In early 1943, Brady and Stringer were released by the Germans and kept in readiness for Operation Osprey. Subsequently, they volunteered for the Waffen-SS and underwent training at Cernay in occupied Alsace-Lorraine. In January 1944, they were recruited to SS-Sonderverband z.b.V. Friedenthal (later: SS-Jäger-Bataillon 502 and later still SS-Jagdverband Mitte), a special forces unit under the command of Otto Skorzeny.

In late 1944, Brady was involved in Operation Landfried (behind the lines operations in Romania) and in Operation Panzerfaust, the raid on Budapest to prevent Admiral Miklós Horthy from making a separate peace with the Soviets. He also fought at Schwedt an Oder with Skorzeny's ad hoc division in January 1945 and was wounded at the Zehden bridgehead in March. He later fought in the Battle of Berlin.

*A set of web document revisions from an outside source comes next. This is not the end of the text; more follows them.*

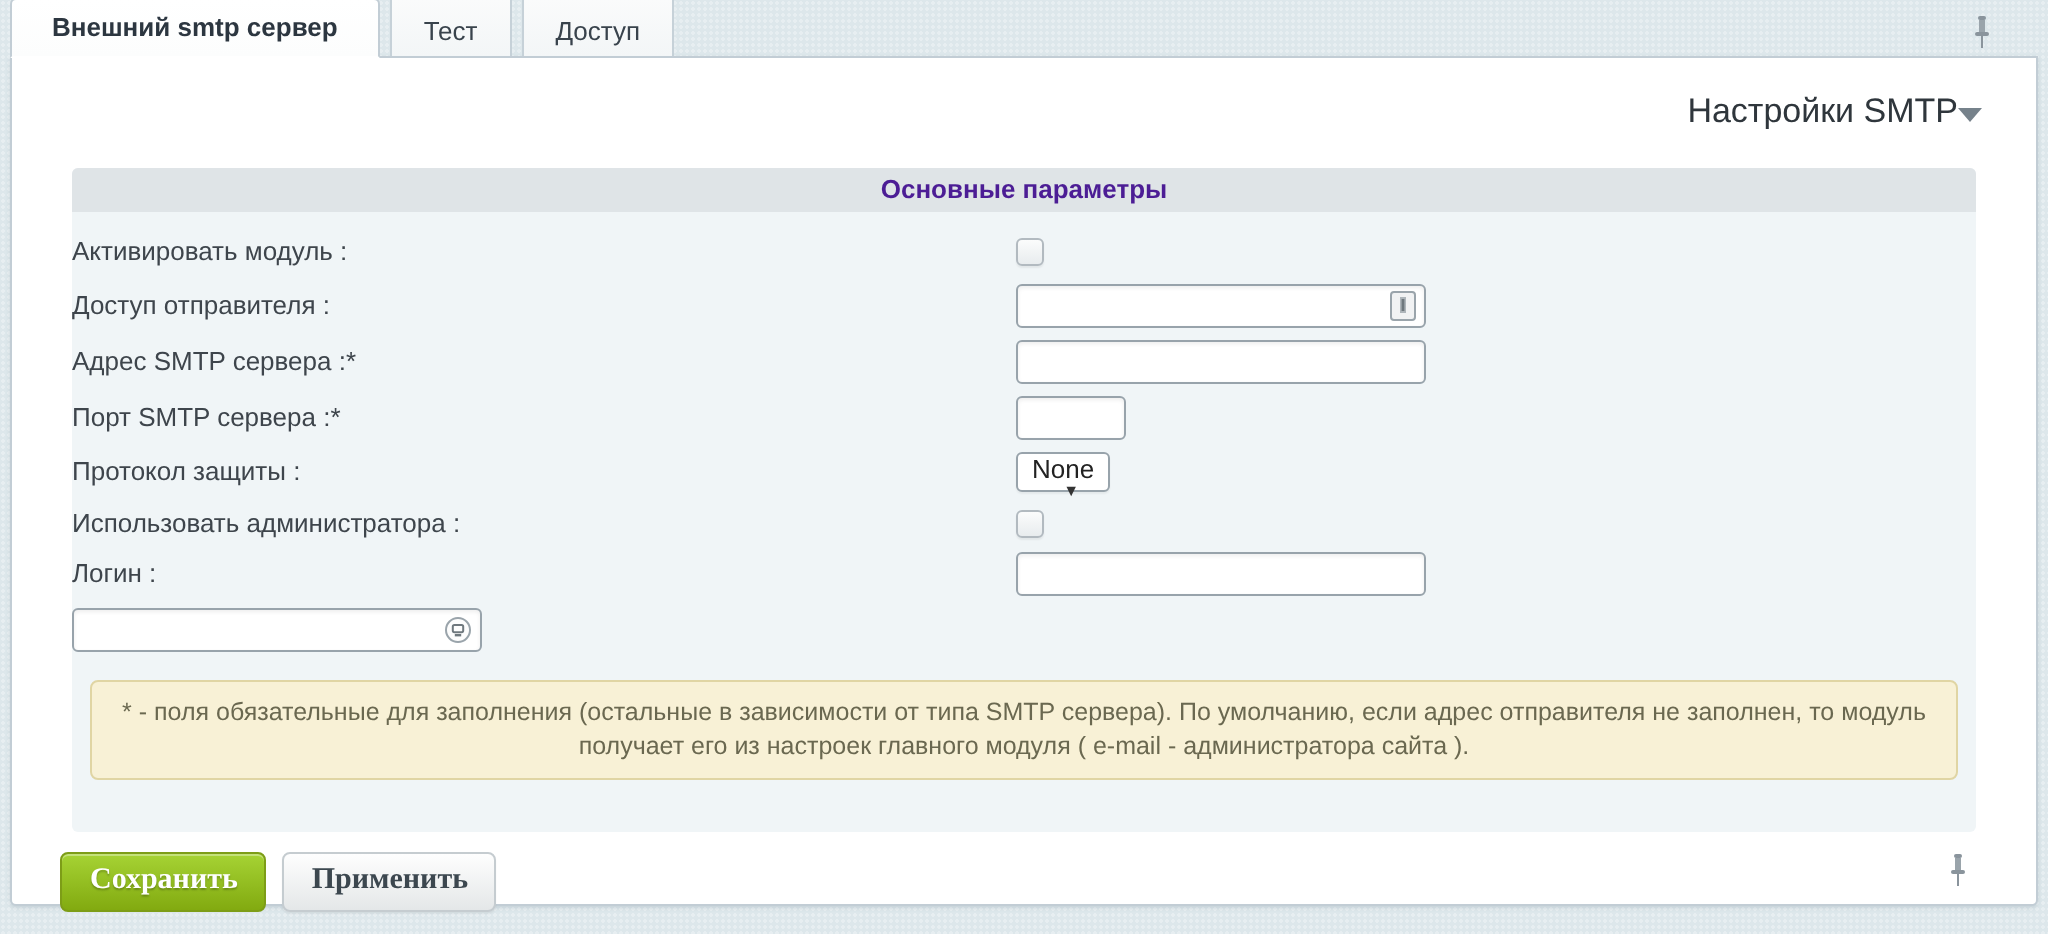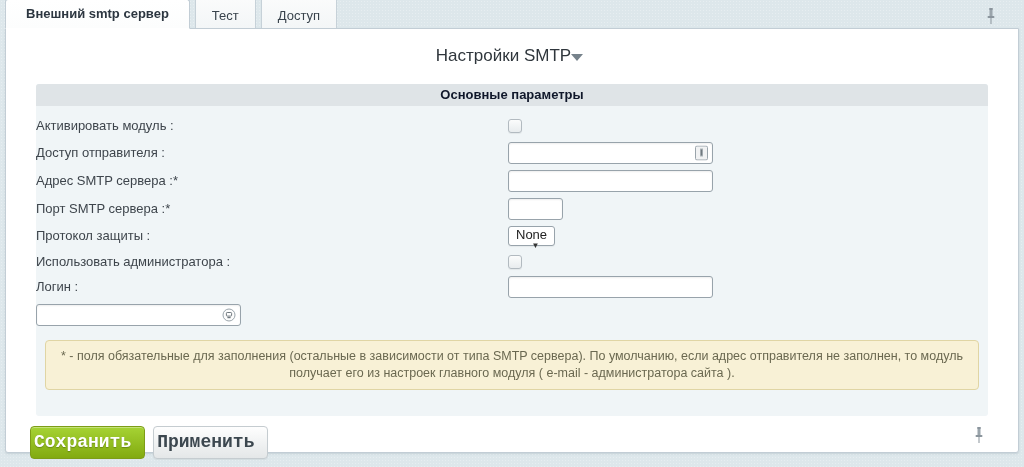"Настройки SMTP" .panel-head { justify-content: center -> flex-end }
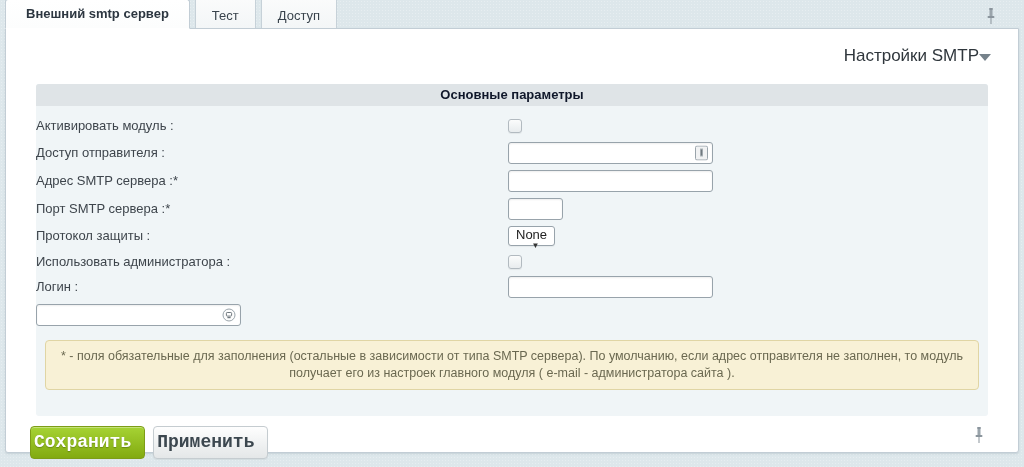"Основные параметры" .section-header { color: #0f172a -> #4c1d95 }
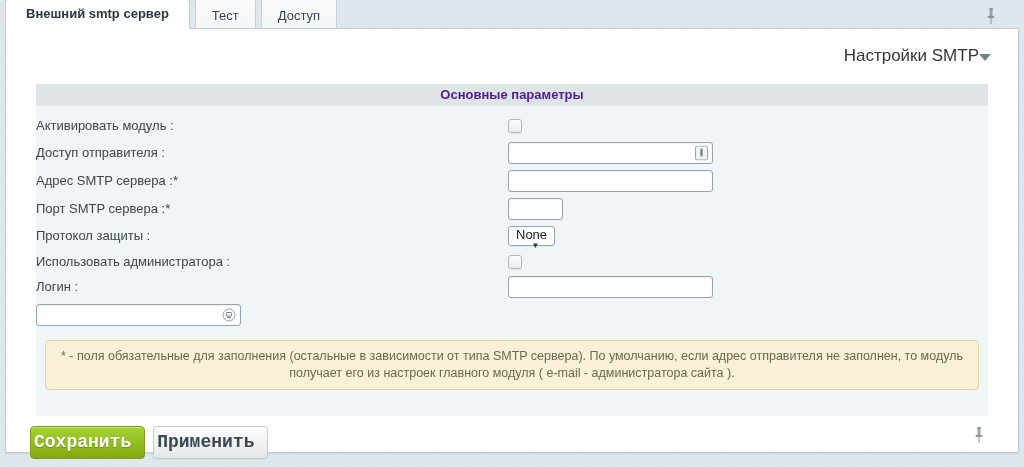"Сохранить" .btn { font-family: Liberation Mono, monospace -> Liberation Serif, serif; font-size: 18px -> 15px; padding: 5px 13px 6px 3px -> 5px 13px 6px 14px }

Brady surrendered to the British Army in 1946. He was court-martialled for aiding the enemy while a prisoner of war and sentenced to fifteen years in prison, of which the General Officer Commanding London District remitted three years. Brady was released from prison in 1950 and returned to Ireland, where he later died.

== Sources ==
- Hull, Mark M. Irish Secrets. German Espionage in Wartime Ireland 1939-1945, 2003, ISBN 0-7165-2756-1
- Murphy, Sean. Letting the Side Down: British Traitors of the Second World War, PP 222–223. London: The History Press Ltd, 2005. ISBN 0-7509-4176-6
- O'Reilly, Terence Hitler's Irishmen 2008 ISBN 1-85635-589-6
- "Penal Servitude For Serving With Enemy." Times, London, England. 20 Dec. 1946: 2. The Times Digital Archive. Web. 16 Apr. 2015.